■ Task item: Go through the data below and copy each line where the word "background" occurs.

(Web document revisions)
◇ ◇ ◇

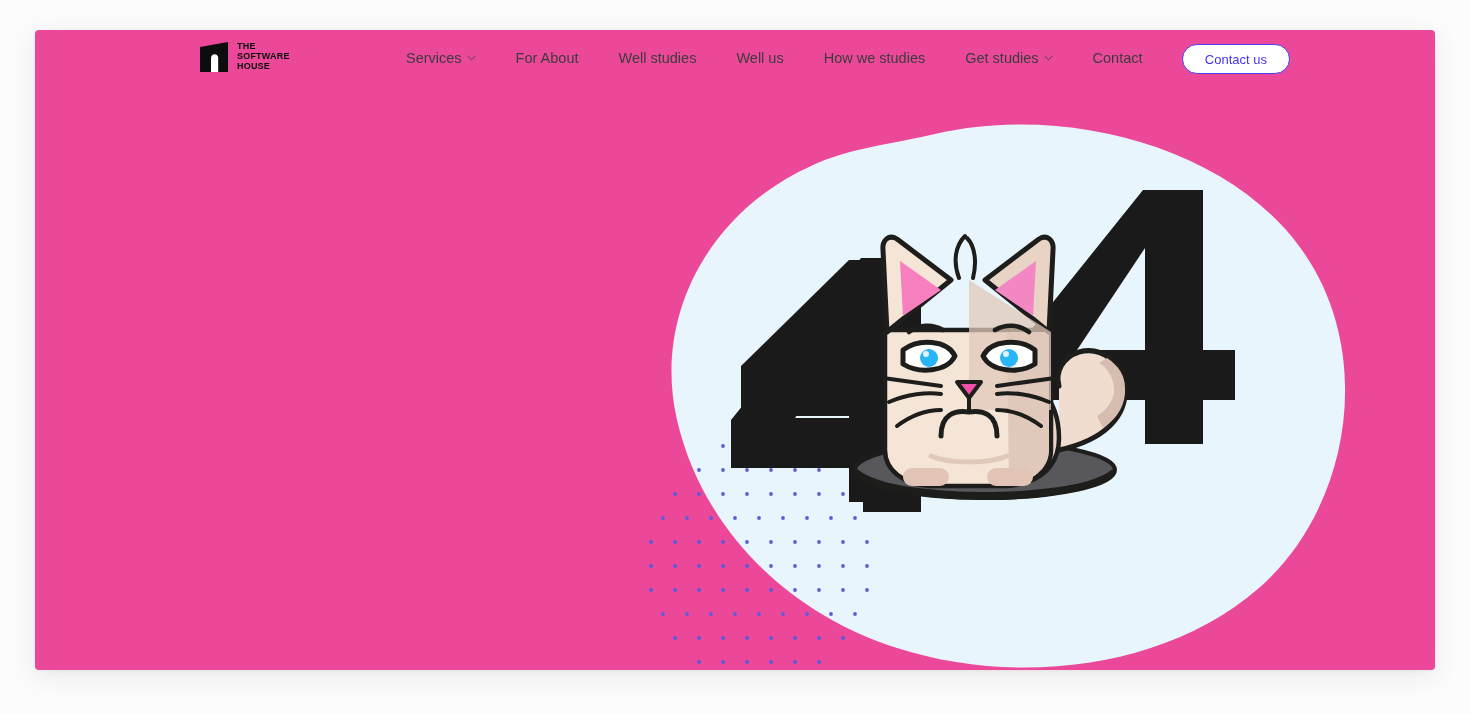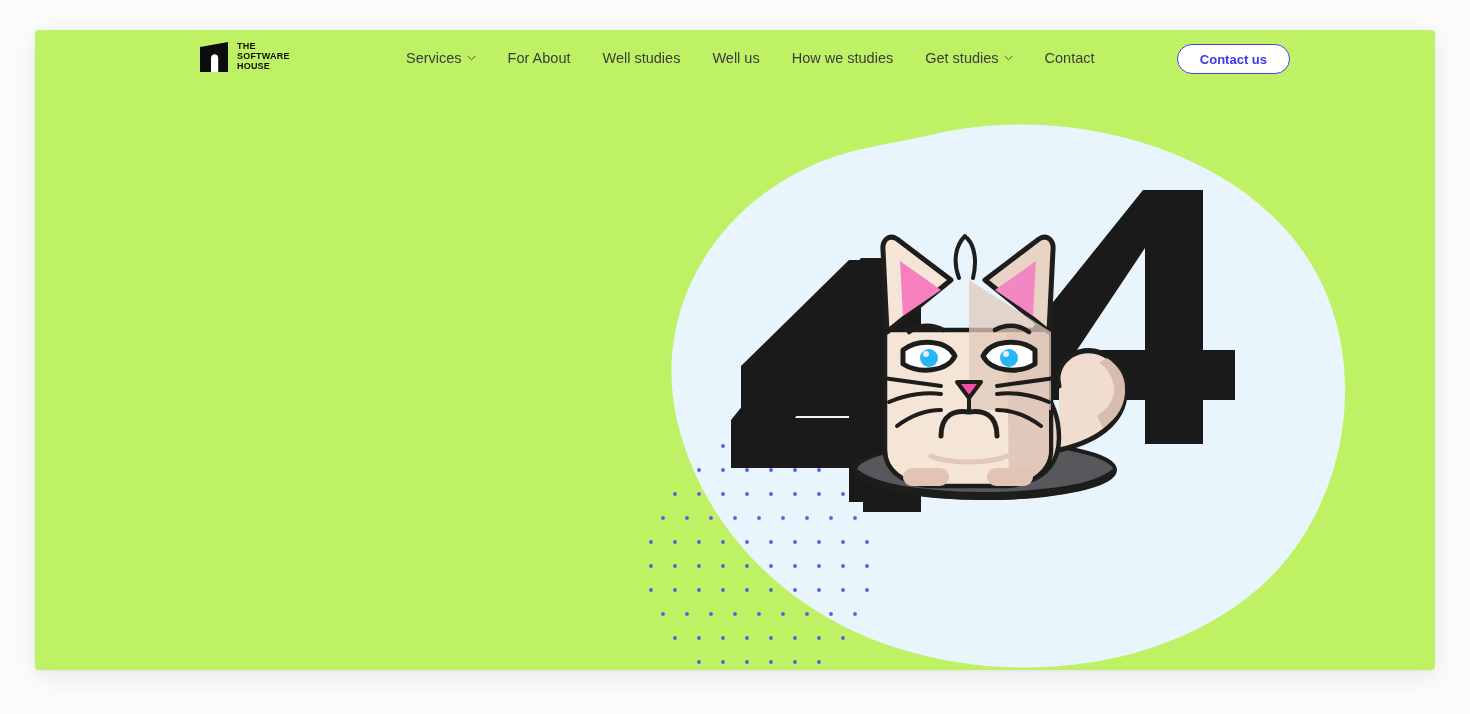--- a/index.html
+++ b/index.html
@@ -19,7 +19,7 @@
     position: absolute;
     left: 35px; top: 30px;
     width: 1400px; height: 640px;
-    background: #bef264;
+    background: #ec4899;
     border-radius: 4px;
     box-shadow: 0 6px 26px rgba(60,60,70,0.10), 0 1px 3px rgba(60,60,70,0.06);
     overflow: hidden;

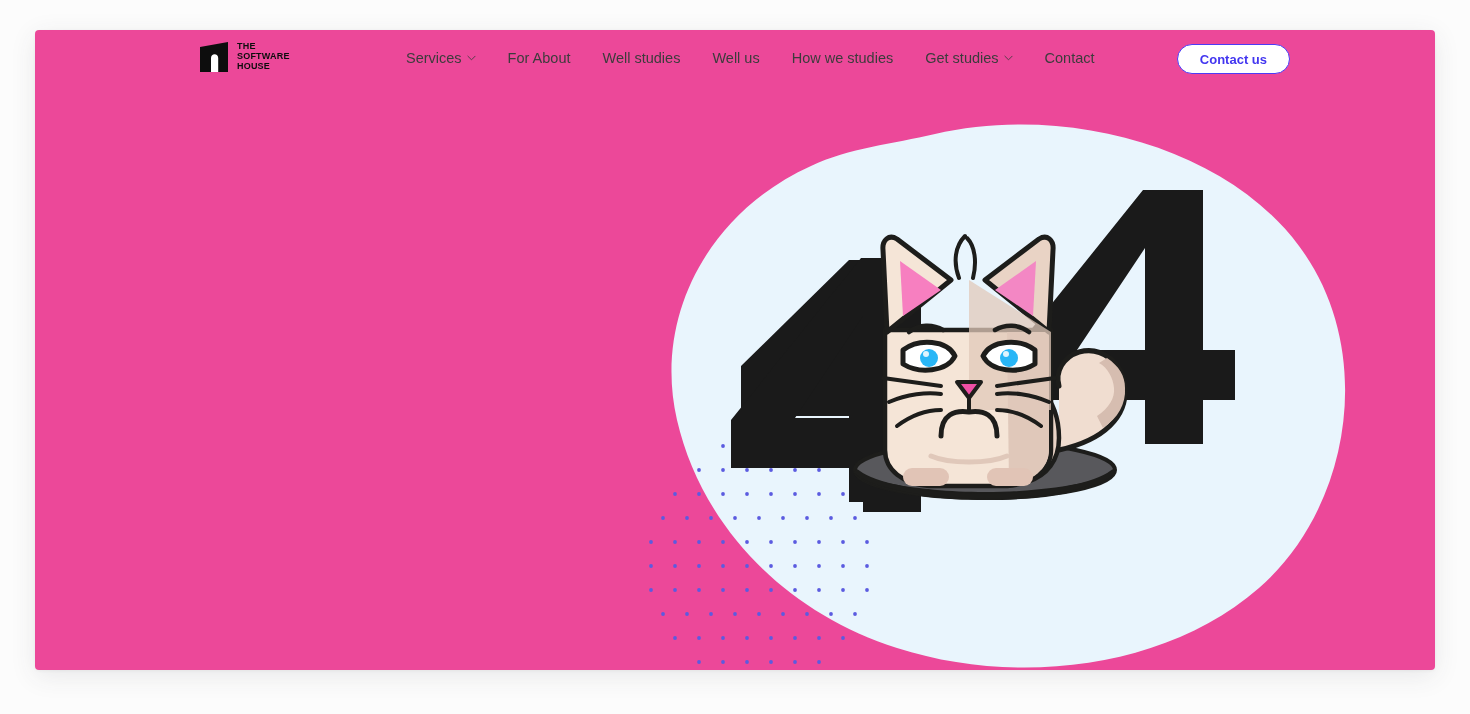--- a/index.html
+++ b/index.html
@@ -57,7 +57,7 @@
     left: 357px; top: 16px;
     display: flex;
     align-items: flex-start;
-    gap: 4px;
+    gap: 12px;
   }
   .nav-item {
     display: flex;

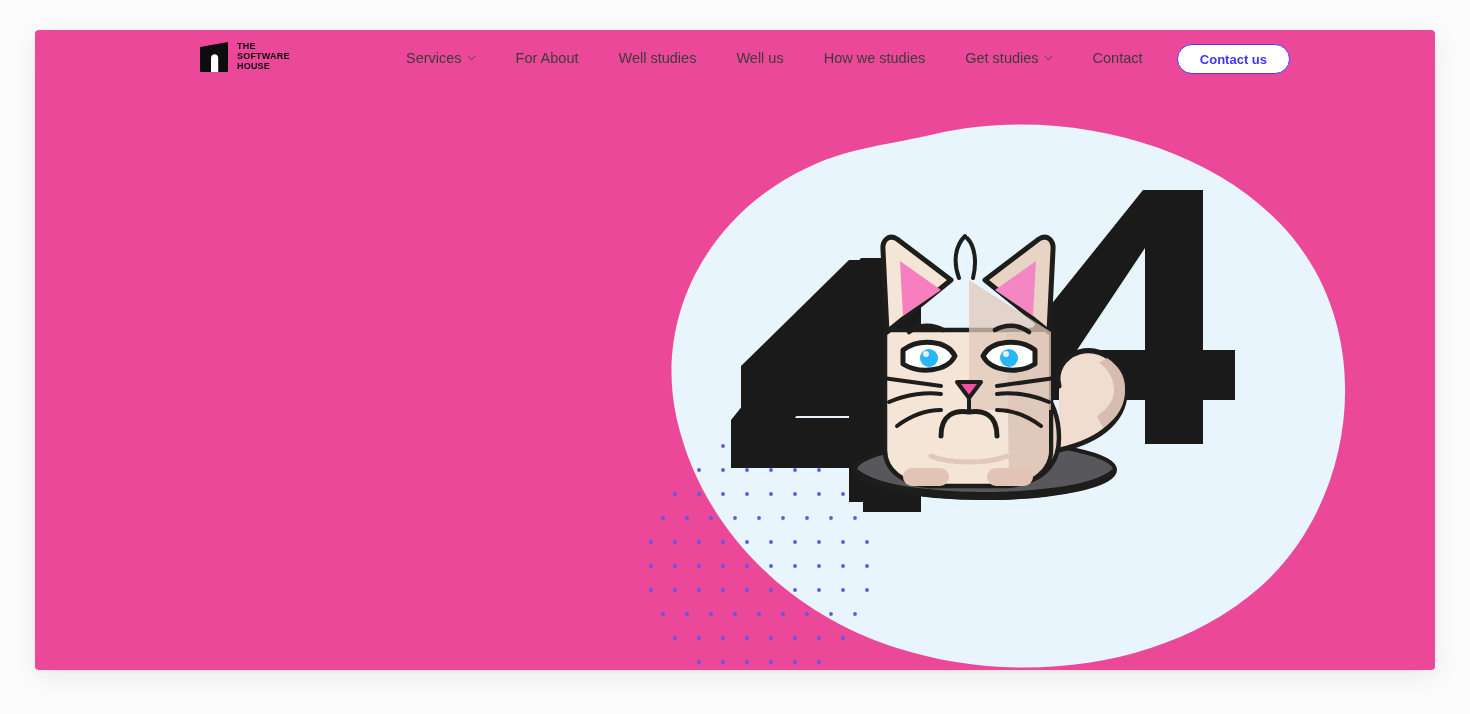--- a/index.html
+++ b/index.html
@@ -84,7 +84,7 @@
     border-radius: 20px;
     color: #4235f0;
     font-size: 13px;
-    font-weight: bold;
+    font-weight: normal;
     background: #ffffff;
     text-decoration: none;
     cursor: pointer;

◇ ◇ ◇

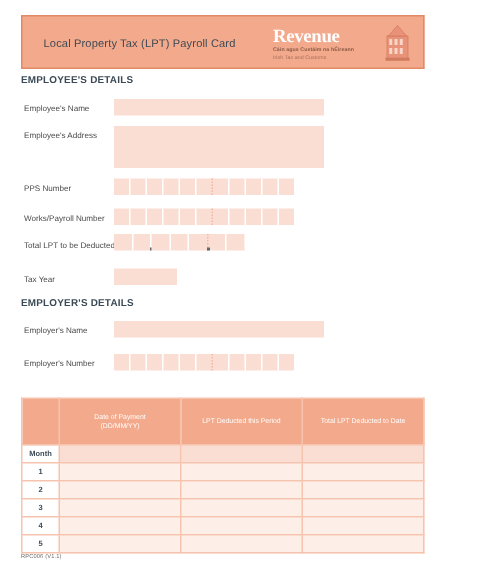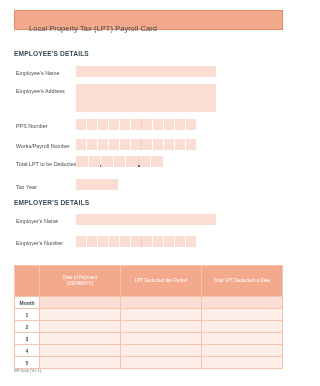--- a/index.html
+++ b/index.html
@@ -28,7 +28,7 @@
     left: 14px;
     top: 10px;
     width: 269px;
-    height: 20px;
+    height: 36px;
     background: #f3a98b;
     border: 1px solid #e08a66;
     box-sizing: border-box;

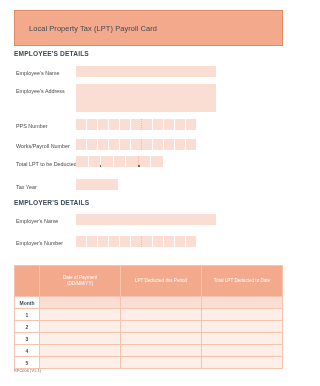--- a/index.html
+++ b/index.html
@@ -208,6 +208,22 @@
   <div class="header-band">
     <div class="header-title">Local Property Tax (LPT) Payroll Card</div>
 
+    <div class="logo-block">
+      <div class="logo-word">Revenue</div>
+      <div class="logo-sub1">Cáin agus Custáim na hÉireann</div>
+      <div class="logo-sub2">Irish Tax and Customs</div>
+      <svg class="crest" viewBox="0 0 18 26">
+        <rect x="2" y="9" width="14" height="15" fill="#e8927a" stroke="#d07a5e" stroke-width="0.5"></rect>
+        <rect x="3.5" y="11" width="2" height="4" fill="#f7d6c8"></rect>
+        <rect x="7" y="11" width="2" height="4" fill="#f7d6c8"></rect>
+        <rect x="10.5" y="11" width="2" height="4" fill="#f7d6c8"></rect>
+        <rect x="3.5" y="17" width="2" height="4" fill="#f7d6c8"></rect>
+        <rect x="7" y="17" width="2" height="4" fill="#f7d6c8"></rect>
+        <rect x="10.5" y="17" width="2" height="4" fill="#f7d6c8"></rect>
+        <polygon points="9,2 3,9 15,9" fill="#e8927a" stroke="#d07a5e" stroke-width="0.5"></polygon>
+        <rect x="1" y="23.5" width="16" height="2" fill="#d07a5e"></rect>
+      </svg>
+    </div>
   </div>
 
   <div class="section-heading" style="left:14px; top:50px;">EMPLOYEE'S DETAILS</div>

◇ ◇ ◇

■ Task solution:
-    background: #bef264;
+    background: #ec4899;
     background: #ffffff;
     background: #f3a98b;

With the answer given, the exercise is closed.